MITER Corporation revealed on April 19 that it was one of more than 1,700 organizations compromised by a state-sponsored hacking group in January 2024. The MITER data breach, which involved a chain of two Ivanti VPN zero-days, highlights the evolving nature of cyber threats and the challenges organizations face in defending against them.
The MITER data breach was detected after suspicious activity was discovered on MITER's Network Experimentation, Research, and Virtualization Environment (NERVE), an unclassified collaborative network used for research and development.
MITER DATA Breach Discovery and Response
Following the detection, MITER immediately took NERVE offline and began an investigation with internal and external cybersecurity assistance.
Expert.
“Following the detection of the incident, MITER took swift action to contain the incident, including taking the NERVE environment offline, and immediately began an investigation with the assistance of internal and key third-party experts. “An investigation is ongoing, including determining the scope of possible information,” the official notice reads.
MITER CEO Jason Providax emphasized that “no organization is immune to these types of cyberattacks, even those that strive to maintain the highest possible cybersecurity.” Mr. Probitaix emphasized the importance of timely disclosure of incidents to promote best practices and strengthen enterprise security.
“We are responding to this incident because of our commitment to acting in the public interest and advocating for best practices that strengthen enterprise security and the necessary steps to improve the industry’s current cyber defense posture. We are making a timely disclosure. Threats and cyber-attacks are becoming increasingly sophisticated and require increased vigilance and defensive approaches. As always, we will share what we have learned from this experience to help others. to help others and evolve our own practices,” Providax said.
MITER Chief Technology Officer Charles Clancy provided additional insight, explaining that threat actors had compromised the Ivanti Connect Secure appliance, which is used to provide connectivity to trusted networks. Mr. Clancy emphasized the need for the industry to adopt more advanced cybersecurity solutions in response to increasingly sophisticated threats.
MITER has outlined four key recommendations.
- Design principles that improve safety: Hardware and software must be inherently secure.
- Achieve safe supply chain operations: Leverage software bills of materials to understand threats in upstream software systems.
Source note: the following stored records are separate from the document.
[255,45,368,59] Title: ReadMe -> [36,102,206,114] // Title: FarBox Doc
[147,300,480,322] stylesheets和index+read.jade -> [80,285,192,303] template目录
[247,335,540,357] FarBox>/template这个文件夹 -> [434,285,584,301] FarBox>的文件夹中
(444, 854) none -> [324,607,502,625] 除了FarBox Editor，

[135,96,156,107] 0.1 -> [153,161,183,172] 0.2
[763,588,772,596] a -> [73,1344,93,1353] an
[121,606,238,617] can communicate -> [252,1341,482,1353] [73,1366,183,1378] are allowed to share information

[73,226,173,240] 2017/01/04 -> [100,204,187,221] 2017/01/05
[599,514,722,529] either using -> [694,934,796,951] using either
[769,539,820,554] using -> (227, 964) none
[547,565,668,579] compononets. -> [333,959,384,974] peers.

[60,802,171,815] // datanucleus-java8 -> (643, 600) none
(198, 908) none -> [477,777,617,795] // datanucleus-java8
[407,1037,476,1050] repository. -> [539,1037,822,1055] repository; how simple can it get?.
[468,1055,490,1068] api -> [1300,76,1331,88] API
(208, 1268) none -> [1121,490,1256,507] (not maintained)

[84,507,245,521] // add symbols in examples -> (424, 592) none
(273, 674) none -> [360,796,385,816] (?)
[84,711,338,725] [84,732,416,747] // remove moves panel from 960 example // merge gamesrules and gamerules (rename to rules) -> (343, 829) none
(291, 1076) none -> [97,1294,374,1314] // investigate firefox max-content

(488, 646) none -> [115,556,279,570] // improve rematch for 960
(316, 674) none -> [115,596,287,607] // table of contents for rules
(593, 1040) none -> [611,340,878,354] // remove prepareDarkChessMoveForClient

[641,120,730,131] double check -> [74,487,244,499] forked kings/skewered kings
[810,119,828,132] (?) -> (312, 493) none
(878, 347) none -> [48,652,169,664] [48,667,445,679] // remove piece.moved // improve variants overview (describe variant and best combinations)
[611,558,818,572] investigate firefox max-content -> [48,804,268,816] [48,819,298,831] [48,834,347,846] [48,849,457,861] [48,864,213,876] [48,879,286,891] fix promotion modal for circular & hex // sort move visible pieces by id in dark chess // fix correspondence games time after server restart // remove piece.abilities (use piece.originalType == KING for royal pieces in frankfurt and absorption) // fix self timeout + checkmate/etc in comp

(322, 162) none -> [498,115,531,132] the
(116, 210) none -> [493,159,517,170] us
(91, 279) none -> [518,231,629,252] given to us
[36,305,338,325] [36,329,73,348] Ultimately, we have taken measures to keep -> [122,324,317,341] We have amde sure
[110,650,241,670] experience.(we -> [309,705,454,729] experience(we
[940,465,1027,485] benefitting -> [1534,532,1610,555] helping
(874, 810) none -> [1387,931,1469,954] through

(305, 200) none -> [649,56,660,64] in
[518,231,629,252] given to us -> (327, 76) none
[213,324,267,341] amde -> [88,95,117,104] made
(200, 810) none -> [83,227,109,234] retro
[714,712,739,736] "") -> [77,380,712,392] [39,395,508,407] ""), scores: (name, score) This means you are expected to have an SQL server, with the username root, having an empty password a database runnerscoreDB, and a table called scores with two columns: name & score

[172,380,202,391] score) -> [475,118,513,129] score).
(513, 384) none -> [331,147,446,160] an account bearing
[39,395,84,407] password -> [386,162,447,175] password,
- Deploying a zero trust architecture: Implement network microsegmentation in addition to multi-factor authentication.
- Adopt adversarial engagement: Enable detection and deterrence by making threat actors a routine part of cyber defense.
MITER has a long history of contributing to cybersecurity research and development in the public interest. The organization develops frameworks such as ATT&CK®, Engage™, D3FEND™, and CALDERA™, which are used by the global cybersecurity community.
Details of the MITER data breach
The MITER data breach involved two zero-day vulnerabilities: authentication bypass (CVE-2023-46805) and command injection (CVE-2024-21887). These vulnerabilities allowed attackers to bypass multi-factor authentication defenses and use hijacked administrator accounts to move laterally through a compromised network.
Attackers utilized sophisticated web shells and backdoors to maintain access to hacked systems and collect credentials. Since early December, this vulnerability has been exploited to introduce multiple malware families for espionage purposes.
Mandiant believes these attacks are due to an Advanced Persistent Threat (APT) known as UNC5221, while Volexity reports signs that Chinese state-sponsored actors are exploiting zero-days . Volexity discovered breaches of over 2,100 Ivanti appliances, impacting organizations of all sizes around the world, including Fortune 500 companies.
Due to the scale and severity of the attack, the Cybersecurity and Infrastructure Security Agency (CISA) issued an emergency directive on January 19 directing federal agencies to immediately mitigate Ivanti's zero-day.
The MITER disclosure serves as a reminder of the continuing threat posed by cyber attackers and the critical need for organizations to continually strengthen their cybersecurity defenses.
Media Disclaimer: This report is based on internal and external research obtained through various means. The information provided is for informational purposes only and the user is solely responsible for the reliability of the information. cyber express assumes no responsibility for the accuracy or consequences of the use of this information.